DATA TO PROCESS:
______

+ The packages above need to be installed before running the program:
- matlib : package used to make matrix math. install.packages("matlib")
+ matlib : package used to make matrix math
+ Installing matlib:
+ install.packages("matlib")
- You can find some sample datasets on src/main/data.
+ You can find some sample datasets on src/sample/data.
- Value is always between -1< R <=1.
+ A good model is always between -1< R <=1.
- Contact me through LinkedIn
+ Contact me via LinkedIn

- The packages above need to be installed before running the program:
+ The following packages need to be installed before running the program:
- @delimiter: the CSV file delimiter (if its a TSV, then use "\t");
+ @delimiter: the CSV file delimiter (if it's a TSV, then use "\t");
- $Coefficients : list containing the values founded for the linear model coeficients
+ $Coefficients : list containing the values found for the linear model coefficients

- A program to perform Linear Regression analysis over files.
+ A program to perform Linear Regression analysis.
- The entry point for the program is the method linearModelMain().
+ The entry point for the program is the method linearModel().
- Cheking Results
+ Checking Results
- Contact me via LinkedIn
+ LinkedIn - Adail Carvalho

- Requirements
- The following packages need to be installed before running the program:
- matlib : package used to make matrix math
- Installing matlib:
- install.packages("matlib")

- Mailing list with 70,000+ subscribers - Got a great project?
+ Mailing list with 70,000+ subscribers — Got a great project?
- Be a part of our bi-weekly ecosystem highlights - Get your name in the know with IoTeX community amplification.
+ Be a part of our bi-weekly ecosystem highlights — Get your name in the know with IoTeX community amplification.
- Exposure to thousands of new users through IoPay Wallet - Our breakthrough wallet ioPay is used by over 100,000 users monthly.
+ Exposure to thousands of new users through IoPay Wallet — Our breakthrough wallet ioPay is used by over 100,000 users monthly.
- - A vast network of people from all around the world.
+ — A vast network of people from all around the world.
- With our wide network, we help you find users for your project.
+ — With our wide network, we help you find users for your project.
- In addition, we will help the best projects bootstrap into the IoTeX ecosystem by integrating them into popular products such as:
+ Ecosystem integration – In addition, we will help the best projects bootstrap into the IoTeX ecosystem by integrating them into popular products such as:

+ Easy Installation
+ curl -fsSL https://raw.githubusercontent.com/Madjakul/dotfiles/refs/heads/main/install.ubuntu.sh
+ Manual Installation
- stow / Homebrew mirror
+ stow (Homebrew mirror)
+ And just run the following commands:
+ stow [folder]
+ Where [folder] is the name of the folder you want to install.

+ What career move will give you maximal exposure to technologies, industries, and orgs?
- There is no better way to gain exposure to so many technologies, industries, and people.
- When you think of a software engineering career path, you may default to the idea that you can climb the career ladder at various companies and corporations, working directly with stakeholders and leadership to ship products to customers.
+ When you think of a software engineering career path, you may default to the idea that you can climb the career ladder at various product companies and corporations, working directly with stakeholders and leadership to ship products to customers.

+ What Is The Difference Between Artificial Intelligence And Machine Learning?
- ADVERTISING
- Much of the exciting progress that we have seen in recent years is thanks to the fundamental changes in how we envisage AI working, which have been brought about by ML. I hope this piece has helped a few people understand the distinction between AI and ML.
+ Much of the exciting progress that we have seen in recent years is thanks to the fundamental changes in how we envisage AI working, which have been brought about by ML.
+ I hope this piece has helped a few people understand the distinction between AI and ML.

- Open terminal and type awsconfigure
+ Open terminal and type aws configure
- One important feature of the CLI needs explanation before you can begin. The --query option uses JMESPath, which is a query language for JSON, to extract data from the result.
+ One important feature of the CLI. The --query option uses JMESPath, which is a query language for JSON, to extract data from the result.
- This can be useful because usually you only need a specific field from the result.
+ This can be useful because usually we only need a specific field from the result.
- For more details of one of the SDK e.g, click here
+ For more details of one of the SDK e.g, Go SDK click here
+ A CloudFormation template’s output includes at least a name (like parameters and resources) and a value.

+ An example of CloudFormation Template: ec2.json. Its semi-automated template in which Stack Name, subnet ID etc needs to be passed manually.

______

WORK TO COMPLETE: Would you please copy every line of the data exactly?

OUTPUT BELOW:
+ The packages above need to be installed before running the program:
- matlib : package used to make matrix math. install.packages("matlib")
+ matlib : package used to make matrix math
+ Installing matlib:
+ install.packages("matlib")
- You can find some sample datasets on src/main/data.
+ You can find some sample datasets on src/sample/data.
- Value is always between -1< R <=1.
+ A good model is always between -1< R <=1.
- Contact me through LinkedIn
+ Contact me via LinkedIn

- The packages above need to be installed before running the program:
+ The following packages need to be installed before running the program:
- @delimiter: the CSV file delimiter (if its a TSV, then use "\t");
+ @delimiter: the CSV file delimiter (if it's a TSV, then use "\t");
- $Coefficients : list containing the values founded for the linear model coeficients
+ $Coefficients : list containing the values found for the linear model coefficients

- A program to perform Linear Regression analysis over files.
+ A program to perform Linear Regression analysis.
- The entry point for the program is the method linearModelMain().
+ The entry point for the program is the method linearModel().
- Cheking Results
+ Checking Results
- Contact me via LinkedIn
+ LinkedIn - Adail Carvalho

- Requirements
- The following packages need to be installed before running the program:
- matlib : package used to make matrix math
- Installing matlib:
- install.packages("matlib")

- Mailing list with 70,000+ subscribers - Got a great project?
+ Mailing list with 70,000+ subscribers — Got a great project?
- Be a part of our bi-weekly ecosystem highlights - Get your name in the know with IoTeX community amplification.
+ Be a part of our bi-weekly ecosystem highlights — Get your name in the know with IoTeX community amplification.
- Exposure to thousands of new users through IoPay Wallet - Our breakthrough wallet ioPay is used by over 100,000 users monthly.
+ Exposure to thousands of new users through IoPay Wallet — Our breakthrough wallet ioPay is used by over 100,000 users monthly.
- - A vast network of people from all around the world.
+ — A vast network of people from all around the world.
- With our wide network, we help you find users for your project.
+ — With our wide network, we help you find users for your project.
- In addition, we will help the best projects bootstrap into the IoTeX ecosystem by integrating them into popular products such as:
+ Ecosystem integration – In addition, we will help the best projects bootstrap into the IoTeX ecosystem by integrating them into popular products such as:

+ Easy Installation
+ curl -fsSL https://raw.githubusercontent.com/Madjakul/dotfiles/refs/heads/main/install.ubuntu.sh
+ Manual Installation
- stow / Homebrew mirror
+ stow (Homebrew mirror)
+ And just run the following commands:
+ stow [folder]
+ Where [folder] is the name of the folder you want to install.

+ What career move will give you maximal exposure to technologies, industries, and orgs?
- There is no better way to gain exposure to so many technologies, industries, and people.
- When you think of a software engineering career path, you may default to the idea that you can climb the career ladder at various companies and corporations, working directly with stakeholders and leadership to ship products to customers.
+ When you think of a software engineering career path, you may default to the idea that you can climb the career ladder at various product companies and corporations, working directly with stakeholders and leadership to ship products to customers.

+ What Is The Difference Between Artificial Intelligence And Machine Learning?
- ADVERTISING
- Much of the exciting progress that we have seen in recent years is thanks to the fundamental changes in how we envisage AI working, which have been brought about by ML. I hope this piece has helped a few people understand the distinction between AI and ML.
+ Much of the exciting progress that we have seen in recent years is thanks to the fundamental changes in how we envisage AI working, which have been brought about by ML.
+ I hope this piece has helped a few people understand the distinction between AI and ML.

- Open terminal and type awsconfigure
+ Open terminal and type aws configure
- One important feature of the CLI needs explanation before you can begin. The --query option uses JMESPath, which is a query language for JSON, to extract data from the result.
+ One important feature of the CLI. The --query option uses JMESPath, which is a query language for JSON, to extract data from the result.
- This can be useful because usually you only need a specific field from the result.
+ This can be useful because usually we only need a specific field from the result.
- For more details of one of the SDK e.g, click here
+ For more details of one of the SDK e.g, Go SDK click here
+ A CloudFormation template’s output includes at least a name (like parameters and resources) and a value.

+ An example of CloudFormation Template: ec2.json. Its semi-automated template in which Stack Name, subnet ID etc needs to be passed manually.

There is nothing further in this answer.